JET researchers are pleased as the 2011 – 2012 experimental period concludes

“We have ticked all the boxes for ITER” says Guy Matthews, project leader for the ITER-Like-Wall at JET. Sebastijan Brezinsek, who leads the JET Task Force responsible for the exploitation of the new wall, agrees: “We had to learn how to operate JET with the ITER-Like Wall” he says. “We have proved in the last experimental campaign that we can operate in the baseline H-mode scenario with high reproducibility, low disruption rate, and without tungsten events at all, even though operation is quite different to the carbon wall.” Brezinsek continues to explain: “The operational window for good confined H-mode is quite narrow, but we have learned how much fuelling and central heating is required to keep the divertor cool while still maintaining a minimum number of ELM events to flush the tungsten impurities.”

However, the cleaner plasma – without the carbon impurities that were ubiquitous with the previous wall tiles – has led to some unexpected behaviour. In the standard mode of operation, known as baseline, the confinement is not as good as in the best carbon references. Surprisingly, though, in the more advanced “hybrid” mode, the confinement with the ITER-Like Wall is comparable to that achieved with the carbon wall. ITER, however, will need to operate in both scenarios. “We will have to look into this,” says JET Close Support Unit operation group leader George Sips. “The confinement is probably less good because there is no beneficial radiation from the carbon in the plasma edge. Nobody would have expected that we need to make the plasma dirty to make it work better!” Initial experiments involving the seeding of the plasma with nitrogen to increase radiation appear to address the problem, but more experiments are needed to fully understand the situation.

Experiments finished with a two-week campaign in which 150 identical pulses were produced over and over again, in order to build up a total of 900 seconds of stable operation – the equivalent of one pulse at ITER. As well as proving that plasma could be held stable in a tokamak for that long – these experiments are designed to test the materials of the ITER-Like Wall, to see how they behave during long term operation.

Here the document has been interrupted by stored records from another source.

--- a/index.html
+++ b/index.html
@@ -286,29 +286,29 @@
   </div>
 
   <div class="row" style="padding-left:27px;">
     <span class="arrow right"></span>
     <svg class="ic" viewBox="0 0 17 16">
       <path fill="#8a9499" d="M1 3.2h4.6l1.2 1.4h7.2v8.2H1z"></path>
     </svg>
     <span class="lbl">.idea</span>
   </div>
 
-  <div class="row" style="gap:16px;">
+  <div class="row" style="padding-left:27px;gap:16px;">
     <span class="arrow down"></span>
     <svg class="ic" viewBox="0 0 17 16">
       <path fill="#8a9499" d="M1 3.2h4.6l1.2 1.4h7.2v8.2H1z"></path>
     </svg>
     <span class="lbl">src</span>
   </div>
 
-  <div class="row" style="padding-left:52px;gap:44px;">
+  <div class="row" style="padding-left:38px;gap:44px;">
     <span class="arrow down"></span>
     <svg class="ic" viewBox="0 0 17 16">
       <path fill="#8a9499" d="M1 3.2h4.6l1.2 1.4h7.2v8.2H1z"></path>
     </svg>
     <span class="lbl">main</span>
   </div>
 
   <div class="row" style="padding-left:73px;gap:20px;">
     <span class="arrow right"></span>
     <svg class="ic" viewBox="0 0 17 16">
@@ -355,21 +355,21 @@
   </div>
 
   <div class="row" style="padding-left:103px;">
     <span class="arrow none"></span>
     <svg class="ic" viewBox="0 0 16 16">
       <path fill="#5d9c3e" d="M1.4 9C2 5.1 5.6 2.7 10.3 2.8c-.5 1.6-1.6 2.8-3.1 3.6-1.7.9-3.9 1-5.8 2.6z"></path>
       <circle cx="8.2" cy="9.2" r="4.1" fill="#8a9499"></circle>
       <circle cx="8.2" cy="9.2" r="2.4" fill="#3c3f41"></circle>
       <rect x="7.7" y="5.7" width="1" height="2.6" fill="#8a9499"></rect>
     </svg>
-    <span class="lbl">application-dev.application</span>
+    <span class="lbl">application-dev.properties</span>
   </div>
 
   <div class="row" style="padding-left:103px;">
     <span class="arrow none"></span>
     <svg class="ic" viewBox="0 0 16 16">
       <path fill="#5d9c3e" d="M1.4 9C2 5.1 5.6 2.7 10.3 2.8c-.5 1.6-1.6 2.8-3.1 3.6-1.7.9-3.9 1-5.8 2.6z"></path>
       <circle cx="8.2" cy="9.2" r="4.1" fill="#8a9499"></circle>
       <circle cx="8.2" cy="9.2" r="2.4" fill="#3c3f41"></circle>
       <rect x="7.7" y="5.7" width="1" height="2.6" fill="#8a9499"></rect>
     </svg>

Various tungsten and beryllium tiles will be removed from the vessel during the current maintenance shutdown period and analysed closely. “We have already measured the gas balance, but this will give us a complementary information about the long-term fuel retention and help us to understand which mechanisms are responsible,” says Sebastijan Brezinsek.

These significant results for ITER come as the international organisation formalises its collaboration with JET by means of the IEA implementing agreement on Cooperation on Tokamak Programmes. Even before experiments had finished, the ITER Director General visited JET, to discuss future experiments, such as a deliberate melting of a number of tungsten tiles to see how this affects operation.